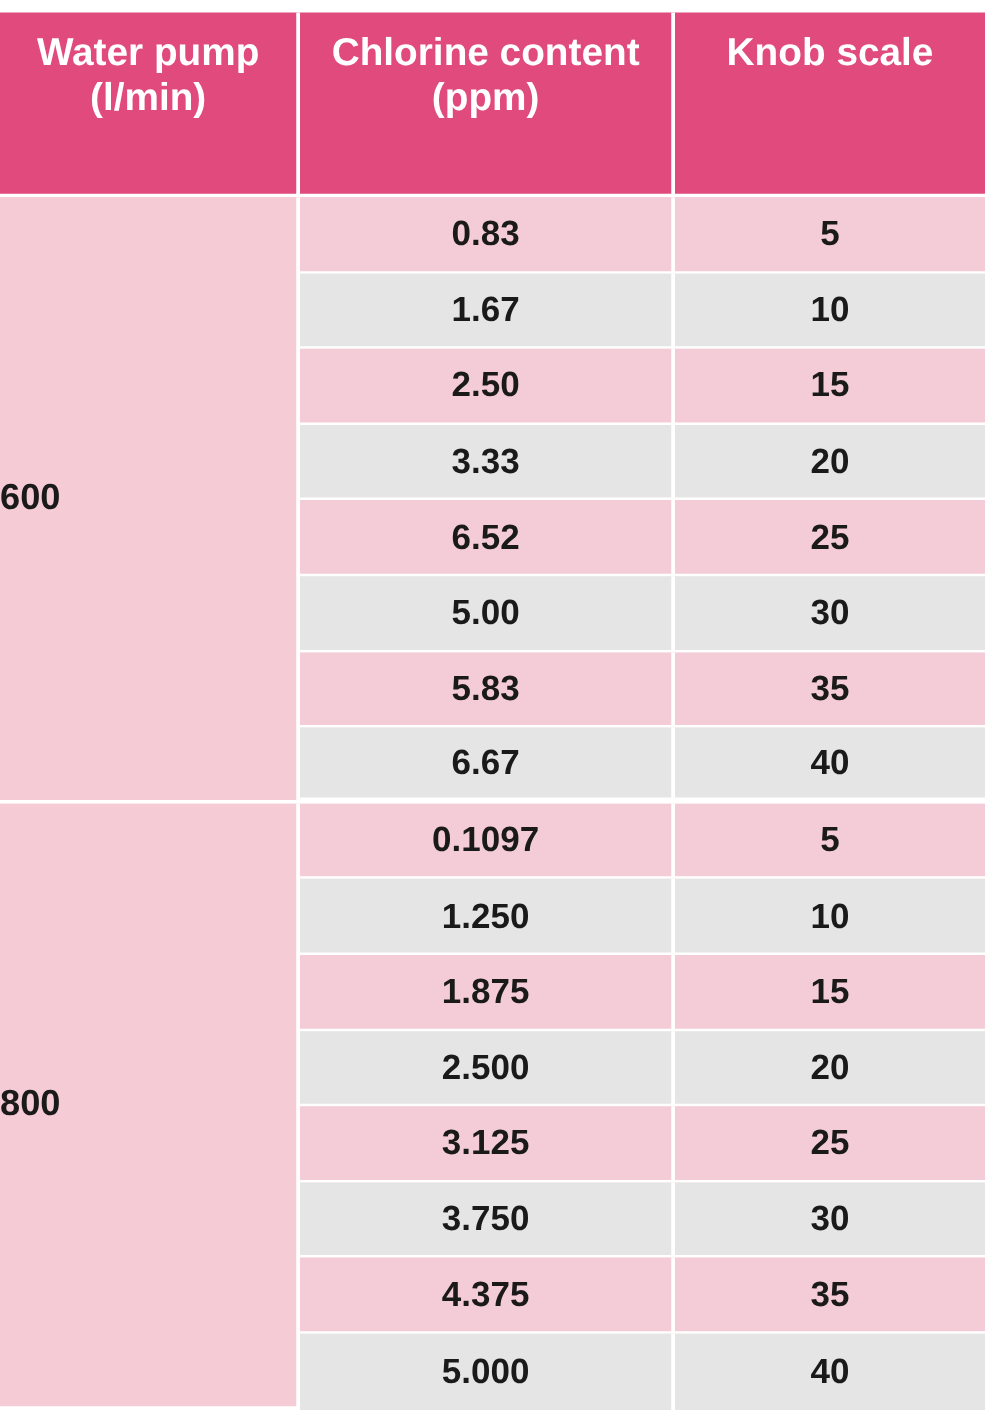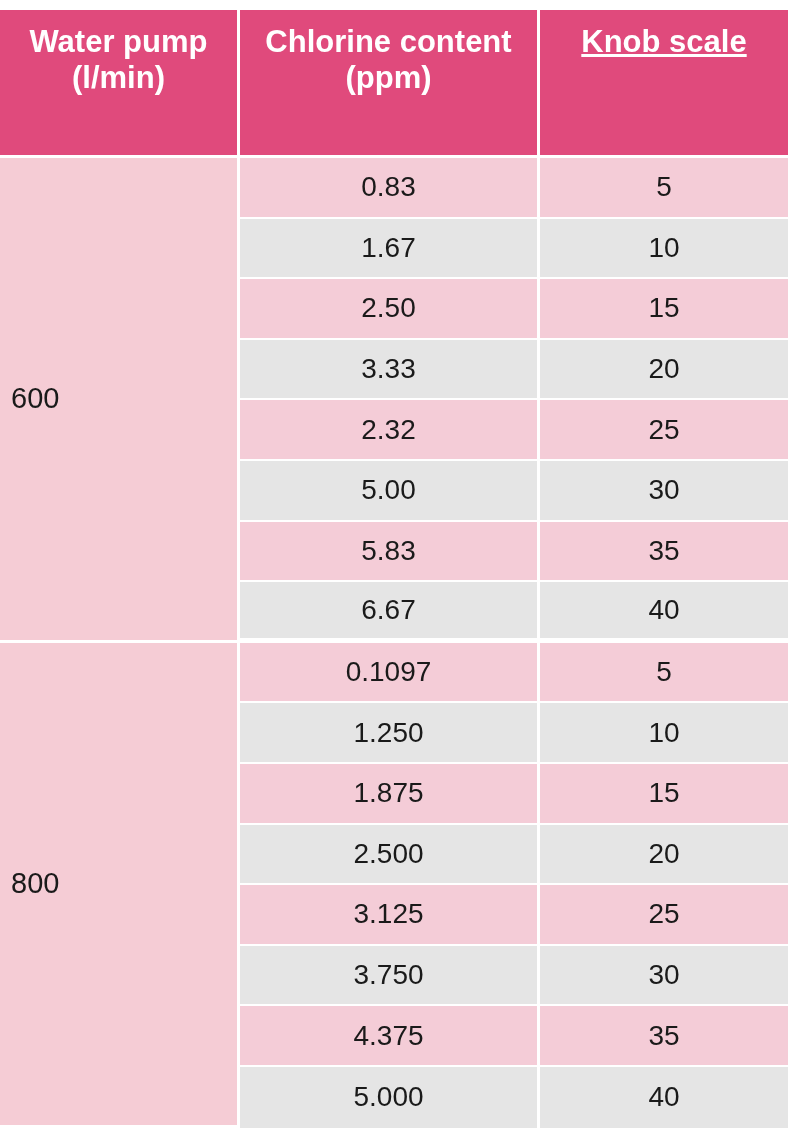--- a/index.html
+++ b/index.html
@@ -44,7 +44,7 @@
     border-right: 3px solid #ffffff;
     border-bottom: 3px solid #ffffff;
   }
-  thead th.last-col { border-right: none; text-decoration: underline; }
+  thead th.last-col { border-right: none; }
 
   
   tbody td {

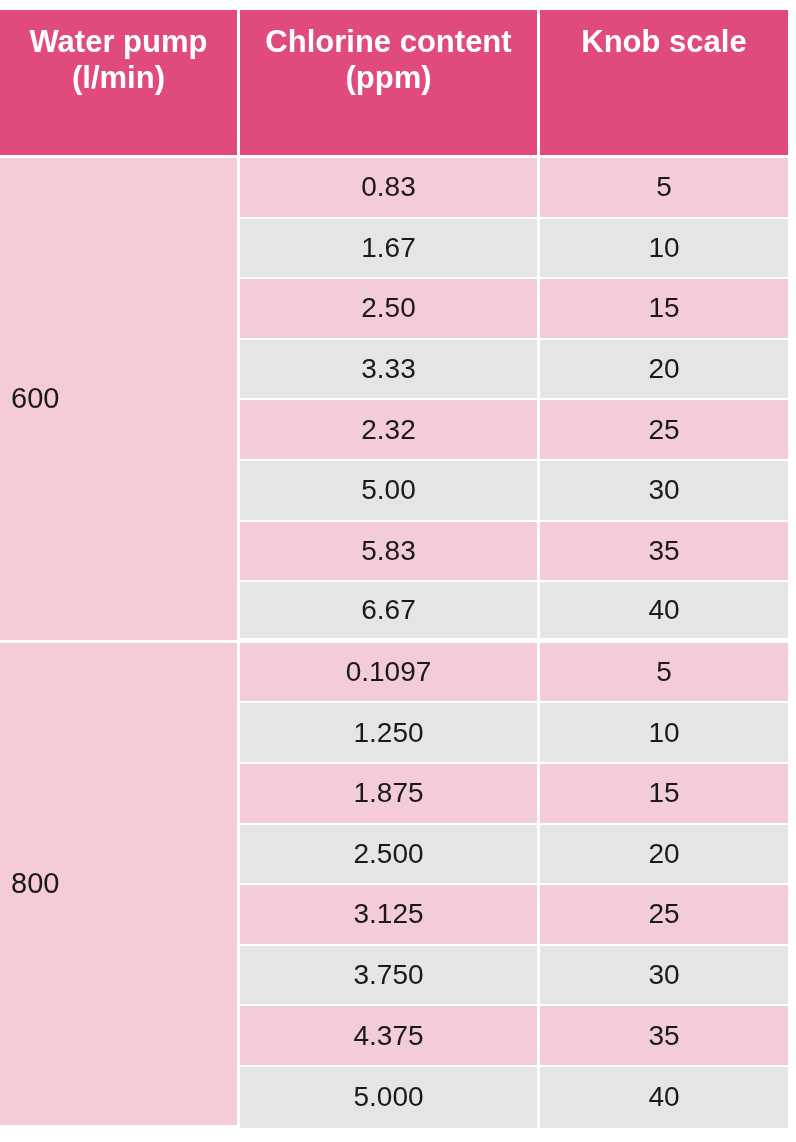--- a/index.html
+++ b/index.html
@@ -53,11 +53,11 @@
     text-align: center;
     vertical-align: middle;
     height: 60.6px;
-    padding: 11px;
+    padding: 0;
     box-sizing: border-box;
     border-right: 3px solid #ffffff;
     border-bottom: 2px solid #ffffff;
-    font-weight: normal;
+    font-weight: bold;
   }
   tbody td.last-col { border-right: none; }
 

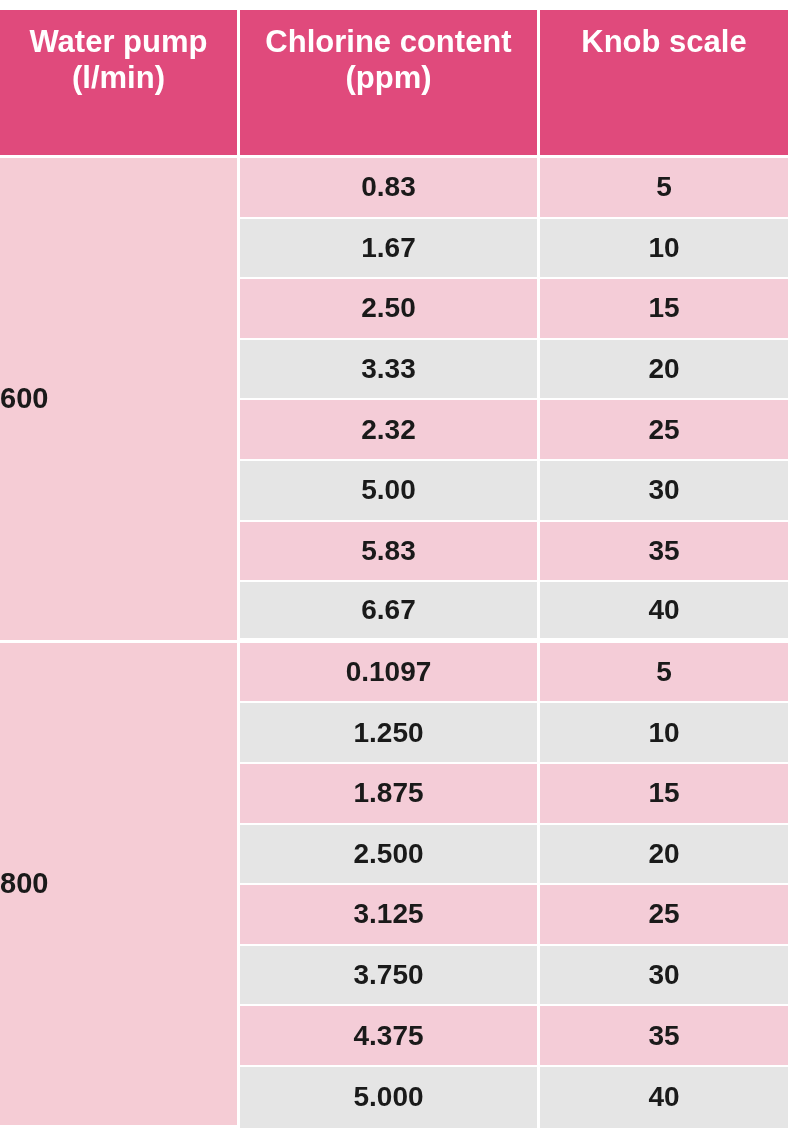--- a/index.html
+++ b/index.html
@@ -122,7 +122,7 @@
           <td class="value-cell last-col">20</td>
         </tr>
         <tr class="shade-dark">
-          <td class="value-cell">2.32</td>
+          <td class="value-cell">6.52</td>
           <td class="value-cell last-col">25</td>
         </tr>
         <tr class="shade-light">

TASK BRIEF:
A faithful copy of all the data above, without its pictures, is the expected result.

COMPLETED EXERCISE:
--- a/index.html
+++ b/index.html
@@ -44,7 +44,7 @@
     border-right: 3px solid #ffffff;
     border-bottom: 3px solid #ffffff;
   }
-  thead th.last-col { border-right: none; text-decoration: underline; }
+  thead th.last-col { border-right: none; }
 
   
   tbody td {

--- a/index.html
+++ b/index.html
@@ -53,11 +53,11 @@
     text-align: center;
     vertical-align: middle;
     height: 60.6px;
-    padding: 11px;
+    padding: 0;
     box-sizing: border-box;
     border-right: 3px solid #ffffff;
     border-bottom: 2px solid #ffffff;
-    font-weight: normal;
+    font-weight: bold;
   }
   tbody td.last-col { border-right: none; }
 

--- a/index.html
+++ b/index.html
@@ -122,7 +122,7 @@
           <td class="value-cell last-col">20</td>
         </tr>
         <tr class="shade-dark">
-          <td class="value-cell">2.32</td>
+          <td class="value-cell">6.52</td>
           <td class="value-cell last-col">25</td>
         </tr>
         <tr class="shade-light">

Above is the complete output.